Practice Values

  • Trauma informed work means actively seeking out consent and intentionally creating a space where people feel safe enough to participate in emotional work.

  • I practice Health at Every Size (HAES) and I am actively anti-diet culture. This means that focusing on other determinants of health (ex. mindful movement, mindful eating, self-acceptance, having a supportive and accepting community, having access to the resources you need) is more likely to create overall health benefits than focusing on weight alone.

  • I am committed to anti-racist work. I hold an actively anti-racist stance and am committed to doing my own work to examine where my privilege as a white person leads me to preserving white supremacy. I stand in support of BIPOC and AAPI communities.
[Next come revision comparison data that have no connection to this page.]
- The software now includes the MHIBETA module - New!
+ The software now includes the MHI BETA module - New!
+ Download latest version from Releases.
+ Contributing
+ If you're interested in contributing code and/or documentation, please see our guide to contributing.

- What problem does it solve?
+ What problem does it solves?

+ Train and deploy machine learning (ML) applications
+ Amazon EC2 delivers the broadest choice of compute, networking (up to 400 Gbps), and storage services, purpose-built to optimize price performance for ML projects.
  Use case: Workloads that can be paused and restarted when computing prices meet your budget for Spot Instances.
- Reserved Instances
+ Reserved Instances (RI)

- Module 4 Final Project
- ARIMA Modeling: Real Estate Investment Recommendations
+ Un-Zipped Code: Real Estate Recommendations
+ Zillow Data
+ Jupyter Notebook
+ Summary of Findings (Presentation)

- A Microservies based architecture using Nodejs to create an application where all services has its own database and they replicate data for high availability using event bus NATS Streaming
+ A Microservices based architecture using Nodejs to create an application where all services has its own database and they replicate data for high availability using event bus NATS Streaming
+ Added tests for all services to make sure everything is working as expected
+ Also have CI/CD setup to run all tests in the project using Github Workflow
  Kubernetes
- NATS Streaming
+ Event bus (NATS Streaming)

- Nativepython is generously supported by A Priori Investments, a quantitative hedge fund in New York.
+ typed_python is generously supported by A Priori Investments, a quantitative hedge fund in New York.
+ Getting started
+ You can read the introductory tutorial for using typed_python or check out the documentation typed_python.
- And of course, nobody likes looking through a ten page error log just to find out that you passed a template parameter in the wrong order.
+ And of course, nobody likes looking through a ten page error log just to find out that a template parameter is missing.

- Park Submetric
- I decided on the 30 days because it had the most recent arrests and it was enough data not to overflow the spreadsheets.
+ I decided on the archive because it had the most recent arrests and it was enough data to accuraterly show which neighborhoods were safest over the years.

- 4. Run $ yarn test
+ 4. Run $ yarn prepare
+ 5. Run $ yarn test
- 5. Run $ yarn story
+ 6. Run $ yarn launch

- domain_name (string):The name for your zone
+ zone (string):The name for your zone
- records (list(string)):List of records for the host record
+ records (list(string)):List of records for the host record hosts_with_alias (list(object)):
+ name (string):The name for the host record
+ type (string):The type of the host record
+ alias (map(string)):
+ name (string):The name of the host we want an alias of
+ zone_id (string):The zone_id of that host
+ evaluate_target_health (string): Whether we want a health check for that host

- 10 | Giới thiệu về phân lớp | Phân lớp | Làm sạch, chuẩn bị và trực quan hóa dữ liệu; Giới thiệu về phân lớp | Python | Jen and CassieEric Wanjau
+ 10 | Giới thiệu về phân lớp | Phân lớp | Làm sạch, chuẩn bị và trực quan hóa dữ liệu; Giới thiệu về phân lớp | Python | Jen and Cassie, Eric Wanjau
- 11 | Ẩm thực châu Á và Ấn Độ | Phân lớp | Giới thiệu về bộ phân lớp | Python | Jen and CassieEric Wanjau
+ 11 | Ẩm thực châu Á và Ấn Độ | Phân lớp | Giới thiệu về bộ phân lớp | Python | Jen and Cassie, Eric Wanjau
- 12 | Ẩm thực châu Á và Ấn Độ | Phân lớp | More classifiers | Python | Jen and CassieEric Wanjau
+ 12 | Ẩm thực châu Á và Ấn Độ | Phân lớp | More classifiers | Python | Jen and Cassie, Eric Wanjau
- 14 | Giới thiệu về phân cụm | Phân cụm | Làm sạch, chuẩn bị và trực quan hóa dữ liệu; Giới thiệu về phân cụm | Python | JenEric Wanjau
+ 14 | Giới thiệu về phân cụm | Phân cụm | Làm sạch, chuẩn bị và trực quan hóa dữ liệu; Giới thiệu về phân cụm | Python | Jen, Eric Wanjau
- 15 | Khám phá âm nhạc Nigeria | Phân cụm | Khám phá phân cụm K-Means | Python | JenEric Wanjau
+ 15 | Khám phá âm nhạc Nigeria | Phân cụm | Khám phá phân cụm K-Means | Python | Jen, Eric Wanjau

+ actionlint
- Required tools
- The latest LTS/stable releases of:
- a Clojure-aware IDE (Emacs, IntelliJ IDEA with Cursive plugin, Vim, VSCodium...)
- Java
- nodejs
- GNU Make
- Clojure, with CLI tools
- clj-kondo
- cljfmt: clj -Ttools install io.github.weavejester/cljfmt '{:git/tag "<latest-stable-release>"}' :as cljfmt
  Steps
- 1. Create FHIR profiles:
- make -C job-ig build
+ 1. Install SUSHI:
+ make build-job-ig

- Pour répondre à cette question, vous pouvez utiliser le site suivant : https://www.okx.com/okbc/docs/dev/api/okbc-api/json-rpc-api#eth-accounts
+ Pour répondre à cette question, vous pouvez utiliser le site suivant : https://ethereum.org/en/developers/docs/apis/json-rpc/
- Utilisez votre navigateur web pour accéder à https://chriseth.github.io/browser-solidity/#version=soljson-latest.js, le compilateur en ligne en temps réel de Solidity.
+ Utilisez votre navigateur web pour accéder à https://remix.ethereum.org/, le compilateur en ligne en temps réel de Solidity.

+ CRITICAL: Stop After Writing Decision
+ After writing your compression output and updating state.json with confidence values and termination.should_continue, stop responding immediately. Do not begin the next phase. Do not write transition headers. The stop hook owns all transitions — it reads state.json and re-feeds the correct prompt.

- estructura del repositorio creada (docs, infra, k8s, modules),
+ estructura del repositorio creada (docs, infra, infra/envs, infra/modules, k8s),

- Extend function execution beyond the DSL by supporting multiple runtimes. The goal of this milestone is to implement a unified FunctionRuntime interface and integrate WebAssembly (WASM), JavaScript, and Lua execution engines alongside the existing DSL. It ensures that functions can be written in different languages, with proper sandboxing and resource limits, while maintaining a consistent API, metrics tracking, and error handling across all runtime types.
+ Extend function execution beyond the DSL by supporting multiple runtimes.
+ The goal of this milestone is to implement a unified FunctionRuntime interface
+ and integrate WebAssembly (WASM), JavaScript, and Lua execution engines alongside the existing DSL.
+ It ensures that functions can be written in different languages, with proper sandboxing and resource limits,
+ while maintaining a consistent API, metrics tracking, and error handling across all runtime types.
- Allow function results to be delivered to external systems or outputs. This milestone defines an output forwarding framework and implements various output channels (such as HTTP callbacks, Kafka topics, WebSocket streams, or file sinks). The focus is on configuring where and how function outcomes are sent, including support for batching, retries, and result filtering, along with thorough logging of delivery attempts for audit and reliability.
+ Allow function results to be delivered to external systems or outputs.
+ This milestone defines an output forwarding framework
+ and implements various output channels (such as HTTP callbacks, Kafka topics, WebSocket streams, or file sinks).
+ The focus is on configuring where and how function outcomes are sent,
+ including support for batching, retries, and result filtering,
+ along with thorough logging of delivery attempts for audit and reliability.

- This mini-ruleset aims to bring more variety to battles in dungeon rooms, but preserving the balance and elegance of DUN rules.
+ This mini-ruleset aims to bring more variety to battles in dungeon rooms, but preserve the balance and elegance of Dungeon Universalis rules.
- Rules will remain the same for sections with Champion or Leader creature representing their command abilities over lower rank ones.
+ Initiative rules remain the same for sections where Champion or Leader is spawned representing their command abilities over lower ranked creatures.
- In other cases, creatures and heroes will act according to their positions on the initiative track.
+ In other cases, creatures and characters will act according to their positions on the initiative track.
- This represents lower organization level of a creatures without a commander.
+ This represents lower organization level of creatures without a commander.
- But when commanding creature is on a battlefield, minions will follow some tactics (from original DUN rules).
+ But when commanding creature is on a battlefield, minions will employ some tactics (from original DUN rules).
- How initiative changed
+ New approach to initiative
I am committed to continue learning and educating myself on how to best support people with different lived experiences than my own.

  • I am committed to dialectical thinking and seeing from other people’s perspectives as long as those perspectives do not actively undermine other people’s right to live and exist in the world.

  • I believe there is an inherent power dynamic in therapist client relationships, and I do my best to acknowledge this and check in with you to see if there is anything you would like to be happening differently.

  • I believe that seeking out knowledge of what’s missing and understanding the causes of what I may not understand is better than judging and blaming. I actively hold a nonjudgmental stance.

  • Openness to learning is key. It is incredibly important to me to keep learning, seeking out consultation, and integrating new research and information so that I can offer the level of therapy and support you deserve.

Photograph by Saskia Kahn. A picture of the Oregon Coast with dry yellow grass in the foreground and turquoise water in the background surrounded by blue mountains and dotted with tree silhouettes.
  • Therapy is inherently political because you cannot separate individuals from their environment and the policies that govern their lives and bodies.

  • LGBTQIA people have the right to live and love and express themselves exactly as they are.

  • Black Indigenous Persons of Color (BIPOC), and Asian Americans and Pacific Islanders (AAPI) lives matter, and their lived experience should be respected, functionally validated, and celebrated.

  • Neurodiversity is an important part of humanity. We should all strive to functionally support, listen to, and learn from neurodivergent people.

  • All bodies are good bodies. Chronically ill, disabled, and fat bodies included.

  • Restorative justice is important and looks at meaningful, long-term repairs rather than immediately ostracizing or demonizing those who have made past mistakes.

  • Capitalist striving and rugged individualism is hurting the planet and our nervous systems.

  • Misogyny and transphobia hurts everyone, including cisgender men.